(Information provided):
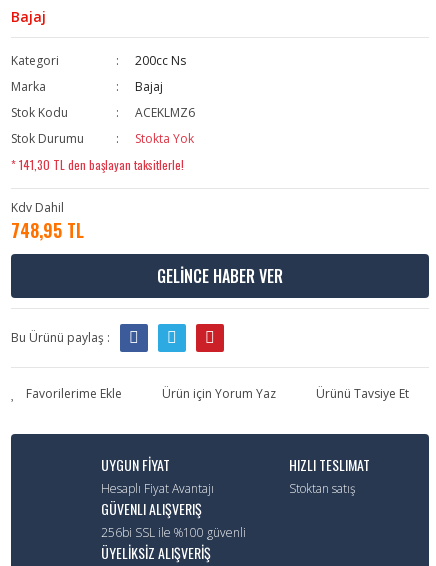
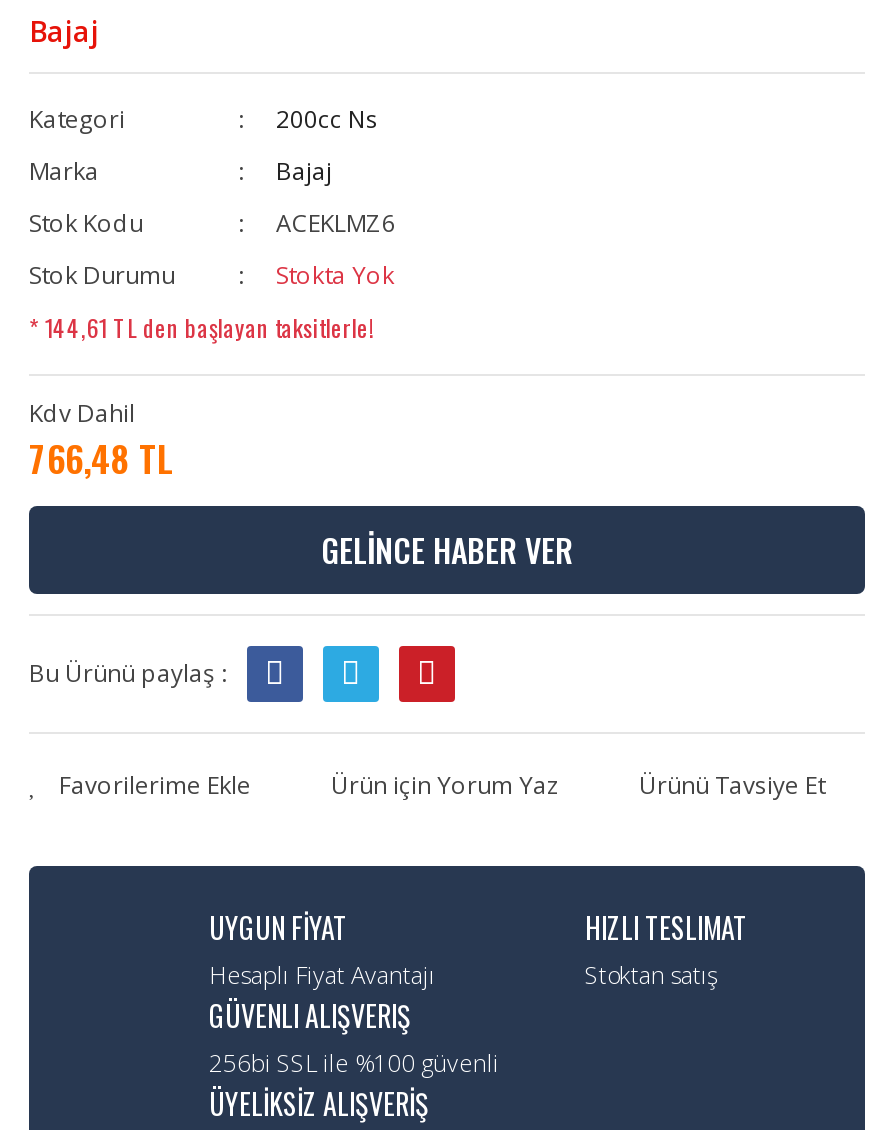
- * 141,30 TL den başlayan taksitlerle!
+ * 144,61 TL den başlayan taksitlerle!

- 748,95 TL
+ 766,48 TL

* * *

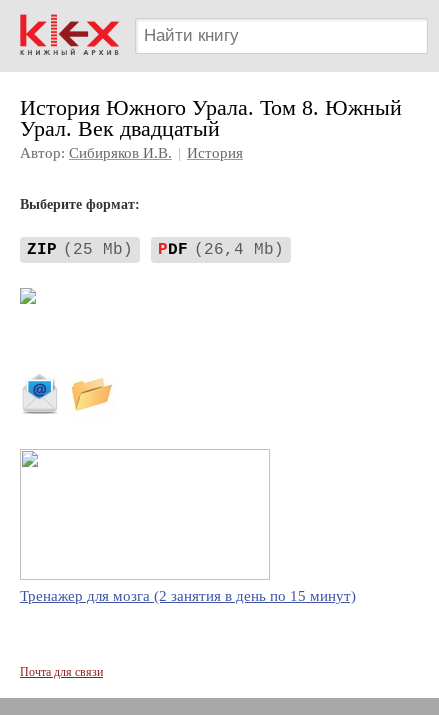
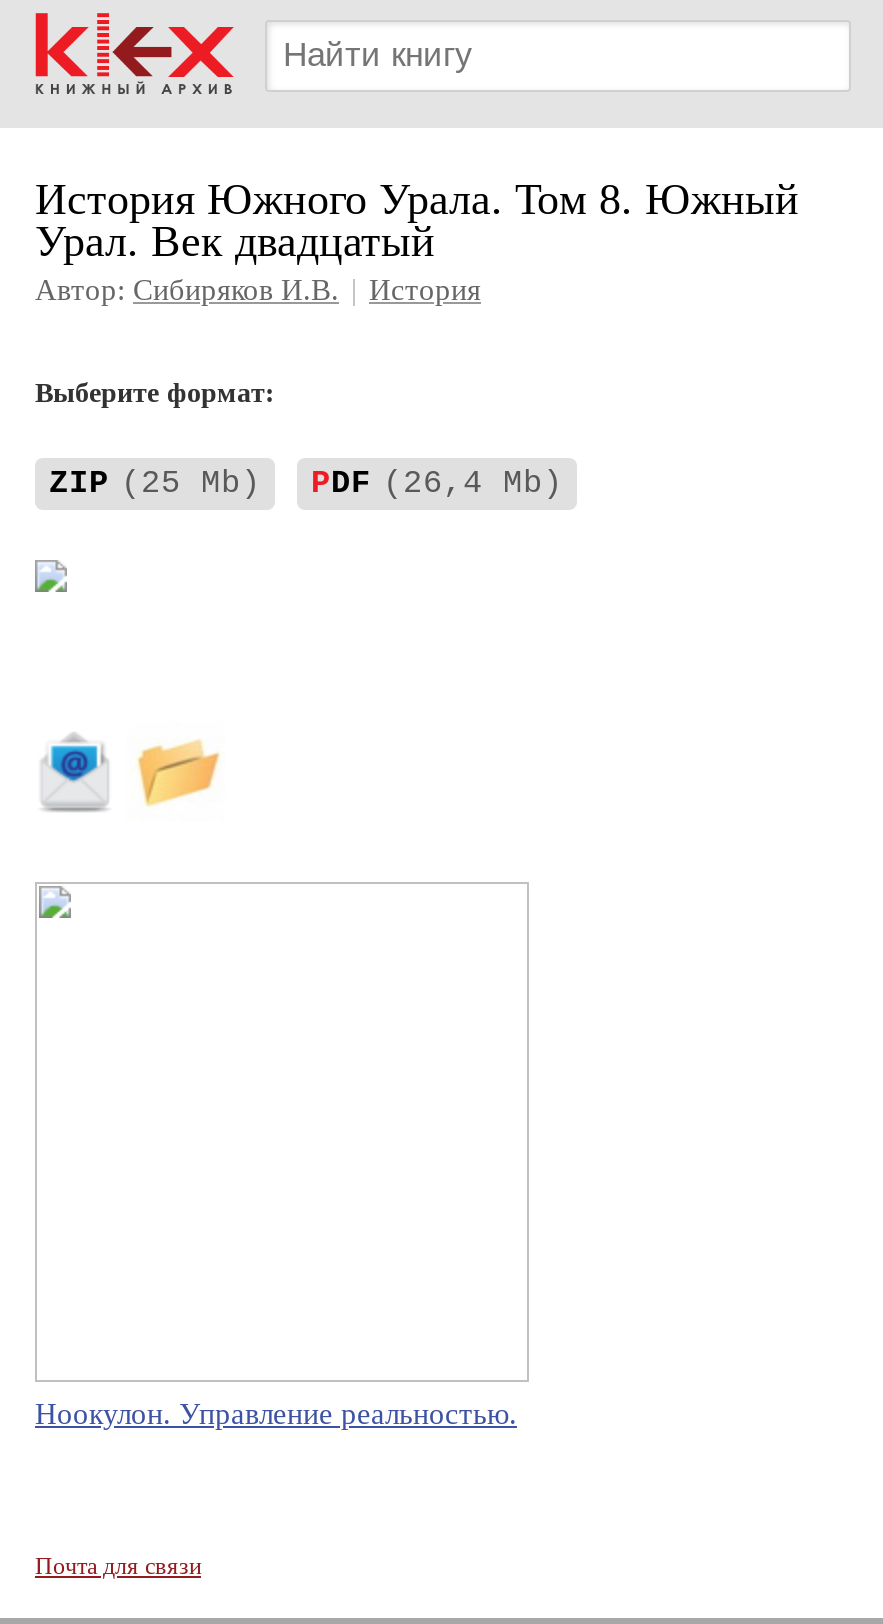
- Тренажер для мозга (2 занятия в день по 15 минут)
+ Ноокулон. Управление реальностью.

(Exercise prompt):
Which lines in the data above hold the string "başlayan"? Show each one.

(Response to this exercise):
- * 141,30 TL den başlayan taksitlerle!
+ * 144,61 TL den başlayan taksitlerle!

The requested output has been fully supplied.